*** EXTRACTED DATA ***
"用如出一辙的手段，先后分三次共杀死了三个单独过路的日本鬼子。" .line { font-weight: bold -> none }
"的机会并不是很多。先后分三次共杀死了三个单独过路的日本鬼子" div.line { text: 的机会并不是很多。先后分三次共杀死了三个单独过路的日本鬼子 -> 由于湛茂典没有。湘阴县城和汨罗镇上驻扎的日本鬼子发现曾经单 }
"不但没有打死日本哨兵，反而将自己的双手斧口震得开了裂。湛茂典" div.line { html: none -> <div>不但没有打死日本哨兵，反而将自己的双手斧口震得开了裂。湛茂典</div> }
*** End of EXTRACTED DATA ***
*** EXTRACTED DATA ***
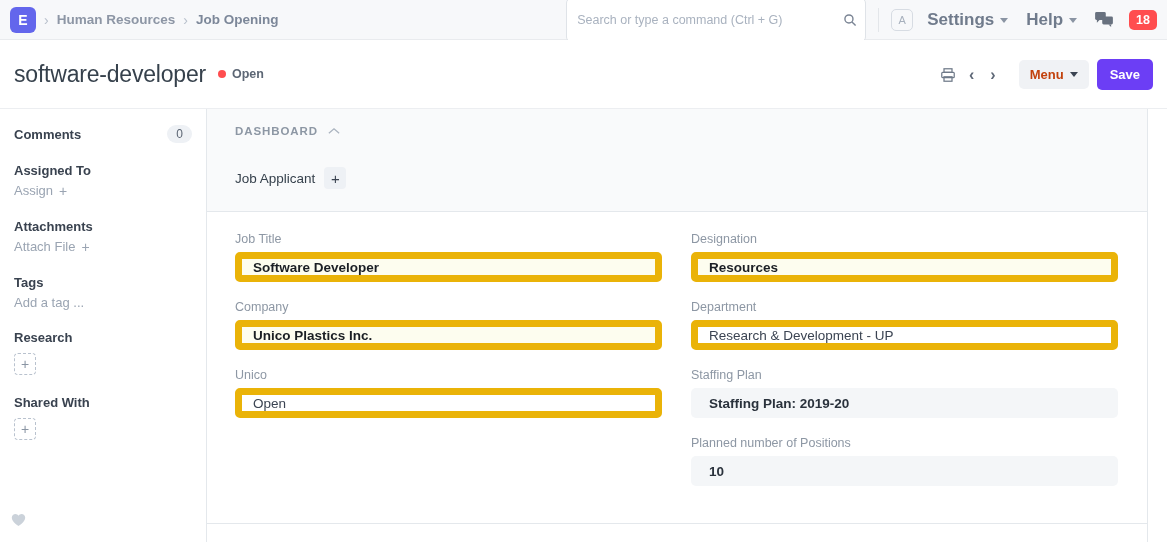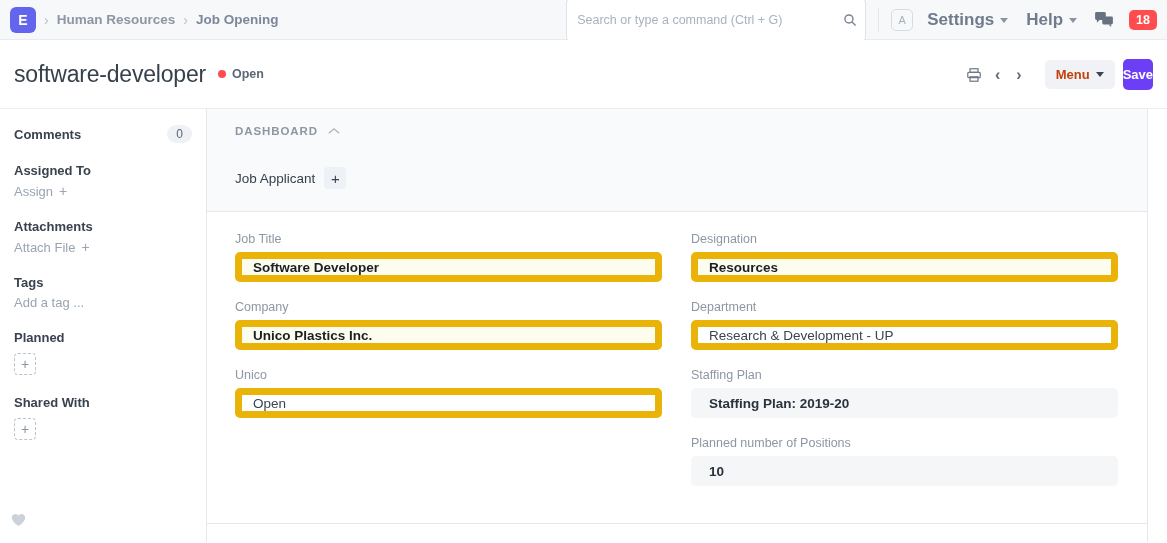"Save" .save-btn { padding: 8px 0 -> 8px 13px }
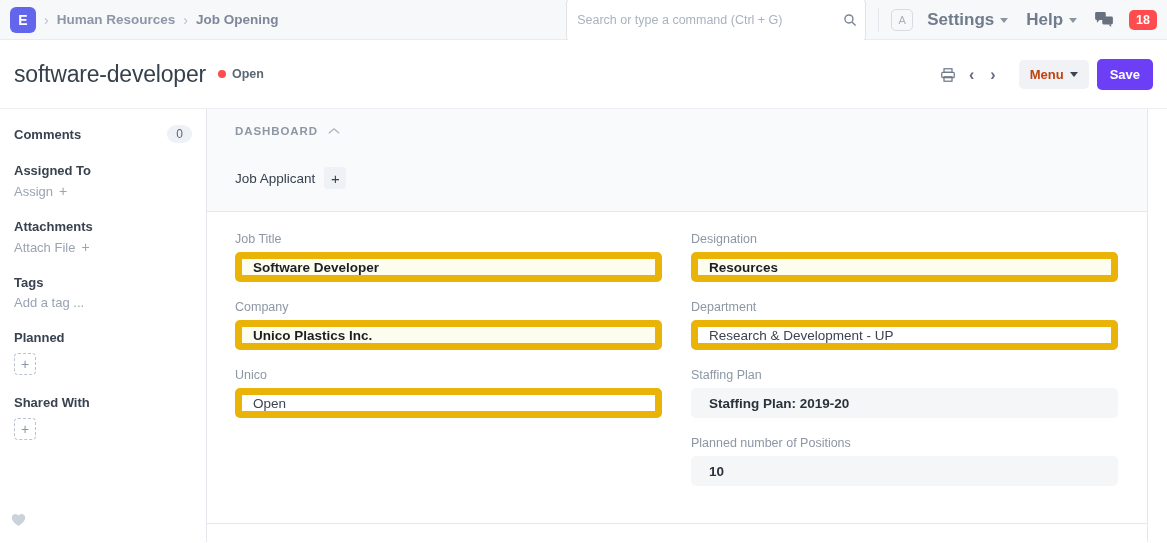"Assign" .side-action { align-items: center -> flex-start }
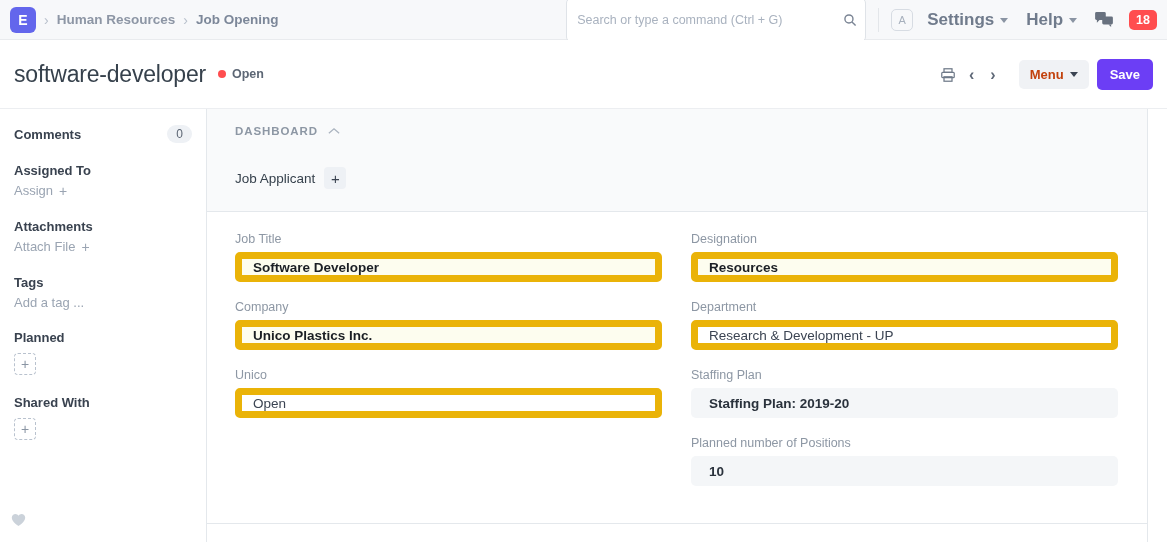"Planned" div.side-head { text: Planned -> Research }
*** End of EXTRACTED DATA ***
## EXERCISE
Give again exactly, and only, the lines above starting at the one with "text: 的机会并不是很多。先后分三次共杀死了三个单独过路的日本鬼子 ->" and ending at the one with "html: none ->".

## THE COMPLETED TASK
"的机会并不是很多。先后分三次共杀死了三个单独过路的日本鬼子" div.line { text: 的机会并不是很多。先后分三次共杀死了三个单独过路的日本鬼子 -> 由于湛茂典没有。湘阴县城和汨罗镇上驻扎的日本鬼子发现曾经单 }
"不但没有打死日本哨兵，反而将自己的双手斧口震得开了裂。湛茂典" div.line { html: none -> <div>不但没有打死日本哨兵，反而将自己的双手斧口震得开了裂。湛茂典</div> }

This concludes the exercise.